I'm a software engineer who works on game development part time. I teach game development (on gamedev.stackexchange.com and lynda.com). I'm always working on something, and I'll post updates here. Let me know if there's a game development topic you want to know more about, I probably know the answer, or at least where to get one.

Saturday, March 9, 2013

Fight or flight? Threat analysis

A still very much in development system in AoG is the threat system. This system is primarily used in combat. It helps entities with their fight or flight decisions.

Basically, the system takes two entities as inputs. The subject and the potential threat. The entities have some facts about them compared and a value is output determining the threat that the potential threat poses to the subject.
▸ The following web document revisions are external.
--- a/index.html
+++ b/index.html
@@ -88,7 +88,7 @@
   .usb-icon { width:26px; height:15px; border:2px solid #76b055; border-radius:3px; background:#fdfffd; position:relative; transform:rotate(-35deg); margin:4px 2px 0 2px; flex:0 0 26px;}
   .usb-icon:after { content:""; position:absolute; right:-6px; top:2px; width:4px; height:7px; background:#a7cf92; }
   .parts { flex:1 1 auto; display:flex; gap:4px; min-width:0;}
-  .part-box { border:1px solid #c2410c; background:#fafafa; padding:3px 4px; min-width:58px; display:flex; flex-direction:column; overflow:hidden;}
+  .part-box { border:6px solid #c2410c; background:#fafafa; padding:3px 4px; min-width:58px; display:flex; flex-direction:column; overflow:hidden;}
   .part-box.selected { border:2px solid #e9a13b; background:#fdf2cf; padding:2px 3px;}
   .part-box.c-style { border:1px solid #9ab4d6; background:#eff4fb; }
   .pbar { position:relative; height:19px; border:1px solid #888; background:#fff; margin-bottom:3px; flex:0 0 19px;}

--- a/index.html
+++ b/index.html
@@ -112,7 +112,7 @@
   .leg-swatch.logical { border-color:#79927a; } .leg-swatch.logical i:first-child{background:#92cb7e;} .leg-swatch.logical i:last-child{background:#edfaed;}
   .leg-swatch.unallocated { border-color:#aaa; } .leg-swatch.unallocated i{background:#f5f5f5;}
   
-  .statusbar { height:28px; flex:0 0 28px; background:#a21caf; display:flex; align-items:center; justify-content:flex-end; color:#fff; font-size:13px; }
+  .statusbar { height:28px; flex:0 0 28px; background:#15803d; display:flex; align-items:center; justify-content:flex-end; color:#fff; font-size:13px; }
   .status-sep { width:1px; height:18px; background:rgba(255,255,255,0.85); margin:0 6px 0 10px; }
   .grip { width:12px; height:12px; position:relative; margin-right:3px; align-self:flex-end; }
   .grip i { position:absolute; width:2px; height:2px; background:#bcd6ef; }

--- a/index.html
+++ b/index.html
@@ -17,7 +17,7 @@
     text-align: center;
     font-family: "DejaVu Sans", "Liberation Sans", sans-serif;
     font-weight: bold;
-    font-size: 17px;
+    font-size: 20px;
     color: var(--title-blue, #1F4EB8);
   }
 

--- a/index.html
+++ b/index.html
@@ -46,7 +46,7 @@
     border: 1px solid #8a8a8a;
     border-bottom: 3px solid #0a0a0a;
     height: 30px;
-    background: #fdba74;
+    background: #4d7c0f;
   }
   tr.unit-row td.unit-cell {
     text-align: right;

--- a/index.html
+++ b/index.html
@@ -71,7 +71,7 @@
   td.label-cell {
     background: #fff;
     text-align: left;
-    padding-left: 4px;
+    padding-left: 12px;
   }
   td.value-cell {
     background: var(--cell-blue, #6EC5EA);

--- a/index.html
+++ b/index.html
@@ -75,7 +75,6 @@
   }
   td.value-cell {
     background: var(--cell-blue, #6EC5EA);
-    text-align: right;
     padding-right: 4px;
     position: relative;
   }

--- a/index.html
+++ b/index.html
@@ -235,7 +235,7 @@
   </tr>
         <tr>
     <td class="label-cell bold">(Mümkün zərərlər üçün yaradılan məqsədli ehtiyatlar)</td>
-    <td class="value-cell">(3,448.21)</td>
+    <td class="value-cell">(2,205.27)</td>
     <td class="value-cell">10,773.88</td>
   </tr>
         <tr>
The facts compared depend on the entities, but some common ones are:

  • Size. Larger entities are threatening to smaller entities.
  • Species relationship. Some species just have it out for each other. These relationships can even start neutral and turn sweet or sour depending on how the two species interact throughout the game. If the goblins are always stealing food from the Zanadingos, relationships are going to get rough.
  • Body threat analysis. If an entity has a number of "weapon" type appendages (claws, spikes, poison pods, etc.), it will rate as more of a threat.
  • Speed. Faster entities are more threatening because you can't get away from them if they turn out to be nasty. Scary.
  • Demeanor. Entities have a base demeanor that can vary from species to species or individual to individual. 
  • Equipment. The tools, weapons, clothing and armor an entity has visible can be an indicator to their intentions.
  • Age. With some creatures, power comes with old age, with others it's weakness. 
A threat is also rated on its distance from the subject. With factors like speed and ranged attacks adding more threat than something like age. 

Being able to calculate the exact threat, at whatever distance needed easily allows the path finding system to flee from threats, or find paths around known threats. For example, the goblin below is interested in getting to the cube highlighted on the left. Though, he hasn't discovered it yet, there's a spike spitter in-between him and the cube. The original path shows that the goblin was unaware of this threat:

(Lines are for debugging purposes only, and won't show up in the final game)

Now, the goblin has gotten closer and seen the threat. Goblins know they should void threats like this if they can, so he will find a new path that avoids the spike spitter:

The white and black lines show the A* algorithm at work. The more white the line, the higher the threat. The goblin chooses his path to avoid high threat. So you can see, the path finding algorithm didn't even try to get close to the spike spitter, since those threat values were getting so high, it wasn't worth exploring in that direction any further.

In this case, the perception range of the goblin was high enough to avoid the threat. If the goblin were to be surprised by an enemy, and came under attack, this same system can be used to find a flee path from the threat. The path doesn't need to be very long, just enough to get out of danger, so the path can be recalculated multiple times without a significant performance hit.

Additionally, this system is used for goblins to decide whether or not they should flee/avoid, engage in combat, or completely ignore a threat. The actual combat mechanics are what I'm working on next. My next blog post will be describing what I think an average game of AoG will play like. That topic was requested by a fan of the game. If you have something you'd like to read about AoG, post it in the comments. Thanks for your interest.


  1. Wow, And it would be a little more realistic if size and age are proportional (or inversely propotional) to its speed.

    1. There is a relationship between those three (size, age and speed). But the threat analysis system doesn't care how they're calculated, it just looks at the final values. The aging system and the body system will control the age and speed of a entity. I've put a little work into the aging system (which also affects the body). I plan on defining "grow bones" in the models that will be scaled depending on the age of the entity. For example, this would allow the spikes on a spike spitters body to get larger the more they age (thus increasing the threat). Thanks for reading and thanks for your input!